Segment Start: TASK MATERIAL

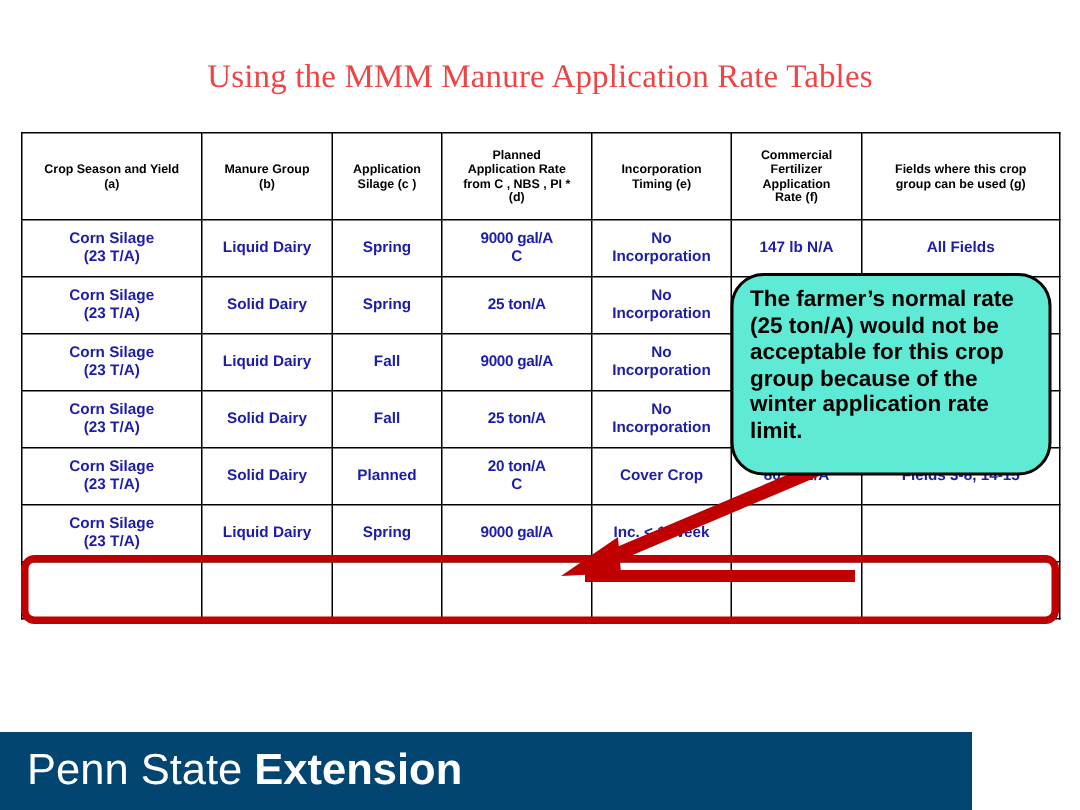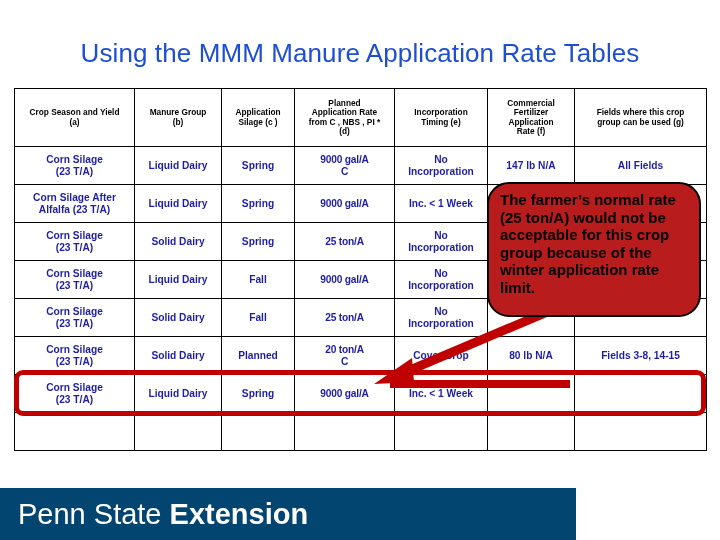--- a/index.html
+++ b/index.html
@@ -14,8 +14,8 @@
   #slide-title {
     position:absolute; left:0; top:38px; width:720px;
     text-align:center;
-    font-size:26px; font-weight:400; color:#1d4ed8;
-    letter-spacing:0.1px; white-space:nowrap;
+    font-size:22px; font-weight:400; color:#ef4444;
+    letter-spacing:0.1px; white-space:nowrap;font-family:Liberation Serif, serif;
   }
 
   

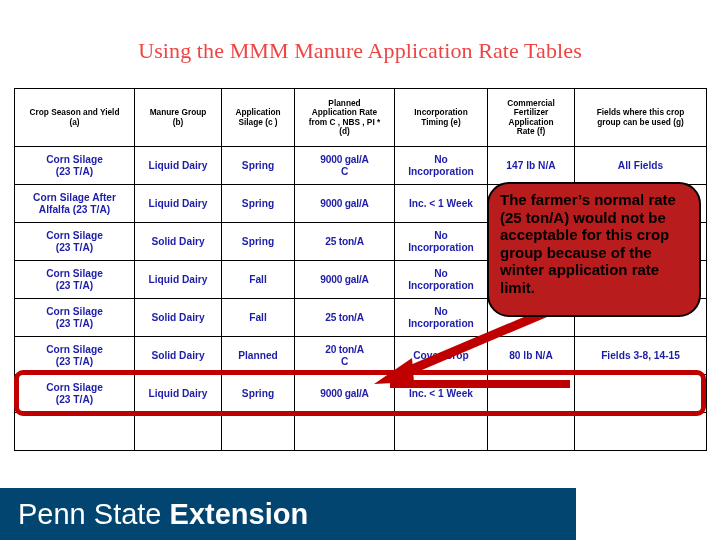--- a/index.html
+++ b/index.html
@@ -176,26 +176,6 @@
       </tr>
       <tr>
         <td>
-          <div>Corn Silage After</div>
-          <div>Alfalfa (23 T/A)</div>
-        </td>
-        <td>
-          <div>Liquid Dairy</div>
-        </td>
-        <td>
-          <div>Spring</div>
-        </td>
-        <td class="rate-cell">
-          <div>9000 gal/A</div>
-        </td>
-        <td>
-          <div>Inc. &lt; 1 Week</div>
-        </td>
-        <td>&nbsp;</td>
-        <td>&nbsp;</td>
-      </tr>
-      <tr>
-        <td>
           <div>Corn Silage</div>
           <div>(23 T/A)</div>
         </td>

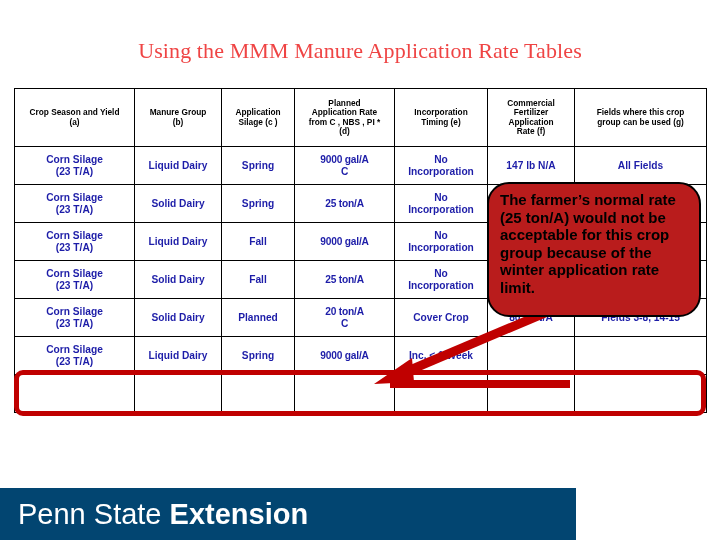--- a/index.html
+++ b/index.html
@@ -74,7 +74,7 @@
   #callout {
     position:absolute;
     left:487px; top:182px; width:214px; height:135px;
-    background:#b91c1c;
+    background:#5eead4;
     border:2.5px solid #000000;
     border-radius:22px;
     padding:7px 8px 6px 11px;

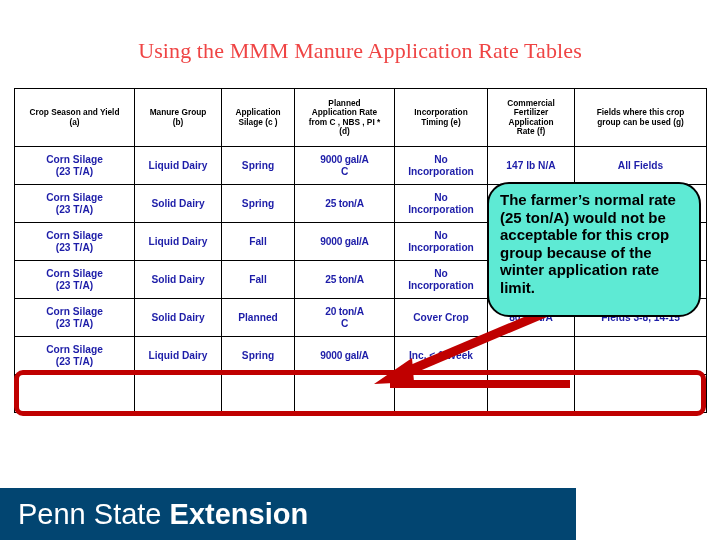--- a/index.html
+++ b/index.html
@@ -85,7 +85,7 @@
 
   
   #footer-bar {
-    position:absolute; left:0; bottom:0; width:576px; height:52px;
+    position:absolute; left:0; bottom:0; width:648px; height:52px;
     background:#024571;
   }
   #footer-logo {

Segment End: TASK MATERIAL

Print every record above exactly, but no pictures.

● WRITTEN REPLY:
--- a/index.html
+++ b/index.html
@@ -14,8 +14,8 @@
   #slide-title {
     position:absolute; left:0; top:38px; width:720px;
     text-align:center;
-    font-size:26px; font-weight:400; color:#1d4ed8;
-    letter-spacing:0.1px; white-space:nowrap;
+    font-size:22px; font-weight:400; color:#ef4444;
+    letter-spacing:0.1px; white-space:nowrap;font-family:Liberation Serif, serif;
   }
 
   

--- a/index.html
+++ b/index.html
@@ -176,26 +176,6 @@
       </tr>
       <tr>
         <td>
-          <div>Corn Silage After</div>
-          <div>Alfalfa (23 T/A)</div>
-        </td>
-        <td>
-          <div>Liquid Dairy</div>
-        </td>
-        <td>
-          <div>Spring</div>
-        </td>
-        <td class="rate-cell">
-          <div>9000 gal/A</div>
-        </td>
-        <td>
-          <div>Inc. &lt; 1 Week</div>
-        </td>
-        <td>&nbsp;</td>
-        <td>&nbsp;</td>
-      </tr>
-      <tr>
-        <td>
           <div>Corn Silage</div>
           <div>(23 T/A)</div>
         </td>

--- a/index.html
+++ b/index.html
@@ -74,7 +74,7 @@
   #callout {
     position:absolute;
     left:487px; top:182px; width:214px; height:135px;
-    background:#b91c1c;
+    background:#5eead4;
     border:2.5px solid #000000;
     border-radius:22px;
     padding:7px 8px 6px 11px;

--- a/index.html
+++ b/index.html
@@ -85,7 +85,7 @@
 
   
   #footer-bar {
-    position:absolute; left:0; bottom:0; width:576px; height:52px;
+    position:absolute; left:0; bottom:0; width:648px; height:52px;
     background:#024571;
   }
   #footer-logo {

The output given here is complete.